(Stored records)
━━━━━━━━━━━━━━━━━━━━━━━━━━━━━━
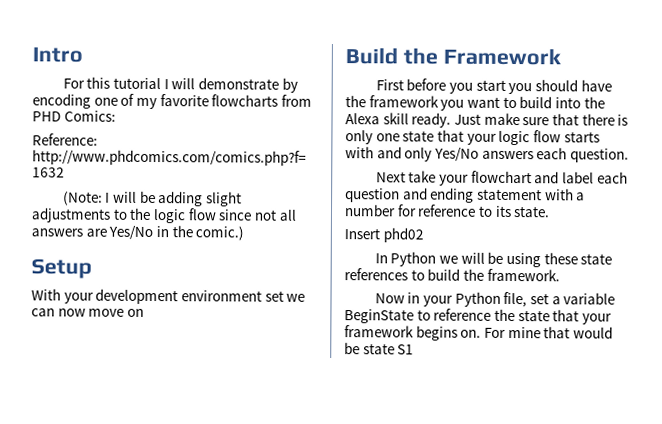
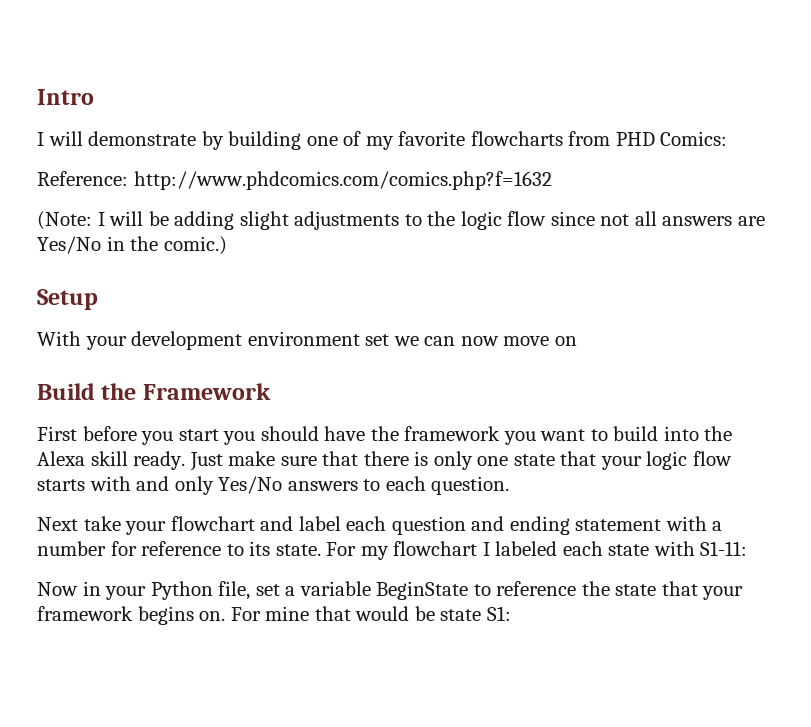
- For this tutorial I will demonstrate by encoding one of my favorite flowcharts from PHD Comics:
+ I will demonstrate by building one of my favorite flowcharts from PHD Comics:
- Just make sure that there is only one state that your logic flow starts with and only Yes/No answers each question.
+ Just make sure that there is only one state that your logic flow starts with and only Yes/No answers to each question.
- Next take your flowchart and label each question and ending statement with a number for reference to its state.
- Insert phd02
- In Python we will be using these state references to build the framework.
+ Next take your flowchart and label each question and ending statement with a number for reference to its state. For my flowchart I labeled each state with S1-11:
- For mine that would be state S1
+ For mine that would be state S1:

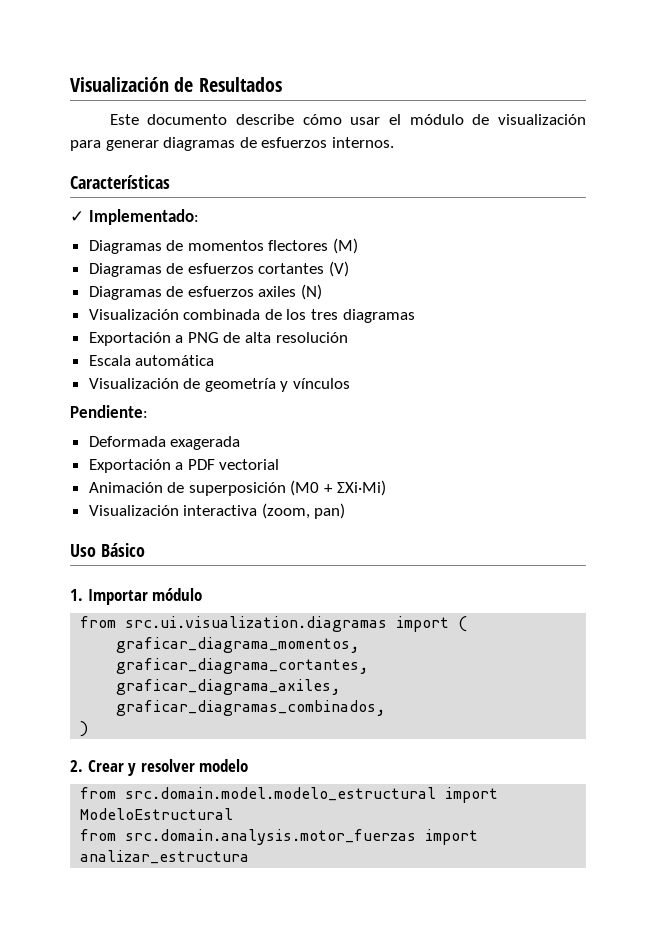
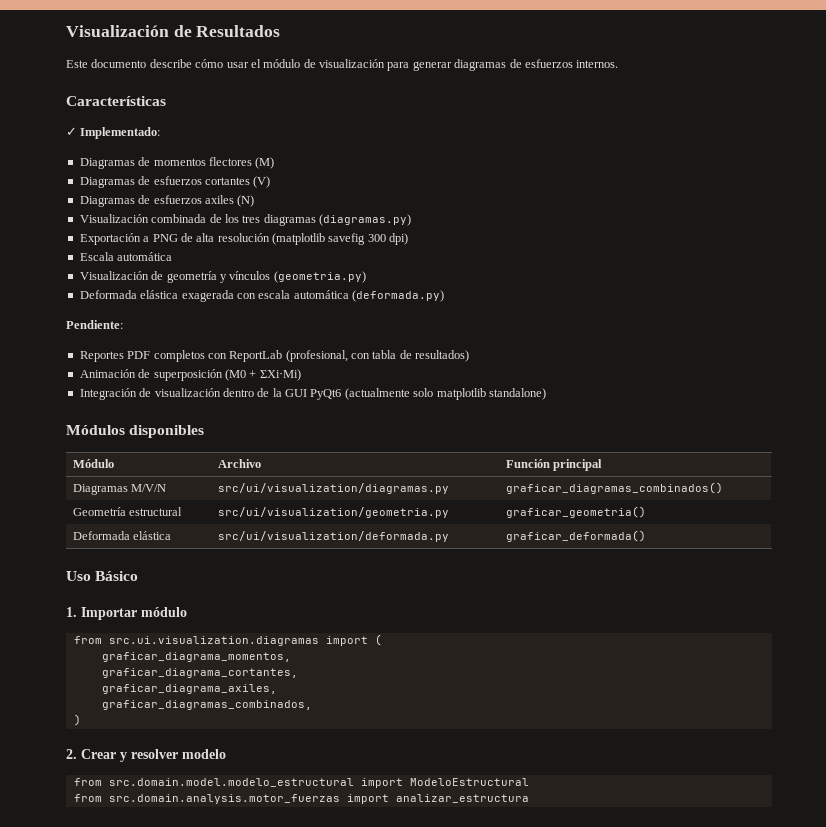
- Visualización combinada de los tres diagramas
+ Visualización combinada de los tres diagramas (diagramas.py)
- Exportación a PNG de alta resolución
+ Exportación a PNG de alta resolución (matplotlib savefig 300 dpi)
- Visualización de geometría y vínculos
+ Visualización de geometría y vínculos (geometria.py)
+ Deformada elástica exagerada con escala automática (deformada.py)
  Pendiente:
- Deformada exagerada
- Exportación a PDF vectorial
+ Reportes PDF completos con ReportLab (profesional, con tabla de resultados)
- Visualización interactiva (zoom, pan)
+ Integración de visualización dentro de la GUI PyQt6 (actualmente solo matplotlib standalone)
+ Módulos disponibles
+ Módulo | Archivo | Función principal
+ Diagramas M/V/N | src/ui/visualization/diagramas.py | graficar_diagramas_combinados()
+ Geometría estructural | src/ui/visualization/geometria.py | graficar_geometria()
+ Deformada elástica | src/ui/visualization/deformada.py | graficar_deformada()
━━━━━━━━━━━━━━━━━━━━━━━━━━━━━━
• YOUR OBJECTIVE: If the data includes images, skip them and copy every line exactly.

• OUTPUT FOR THIS TASK:
- For this tutorial I will demonstrate by encoding one of my favorite flowcharts from PHD Comics:
+ I will demonstrate by building one of my favorite flowcharts from PHD Comics:
- Just make sure that there is only one state that your logic flow starts with and only Yes/No answers each question.
+ Just make sure that there is only one state that your logic flow starts with and only Yes/No answers to each question.
- Next take your flowchart and label each question and ending statement with a number for reference to its state.
- Insert phd02
- In Python we will be using these state references to build the framework.
+ Next take your flowchart and label each question and ending statement with a number for reference to its state. For my flowchart I labeled each state with S1-11:
- For mine that would be state S1
+ For mine that would be state S1:

- Visualización combinada de los tres diagramas
+ Visualización combinada de los tres diagramas (diagramas.py)
- Exportación a PNG de alta resolución
+ Exportación a PNG de alta resolución (matplotlib savefig 300 dpi)
- Visualización de geometría y vínculos
+ Visualización de geometría y vínculos (geometria.py)
+ Deformada elástica exagerada con escala automática (deformada.py)
  Pendiente:
- Deformada exagerada
- Exportación a PDF vectorial
+ Reportes PDF completos con ReportLab (profesional, con tabla de resultados)
- Visualización interactiva (zoom, pan)
+ Integración de visualización dentro de la GUI PyQt6 (actualmente solo matplotlib standalone)
+ Módulos disponibles
+ Módulo | Archivo | Función principal
+ Diagramas M/V/N | src/ui/visualization/diagramas.py | graficar_diagramas_combinados()
+ Geometría estructural | src/ui/visualization/geometria.py | graficar_geometria()
+ Deformada elástica | src/ui/visualization/deformada.py | graficar_deformada()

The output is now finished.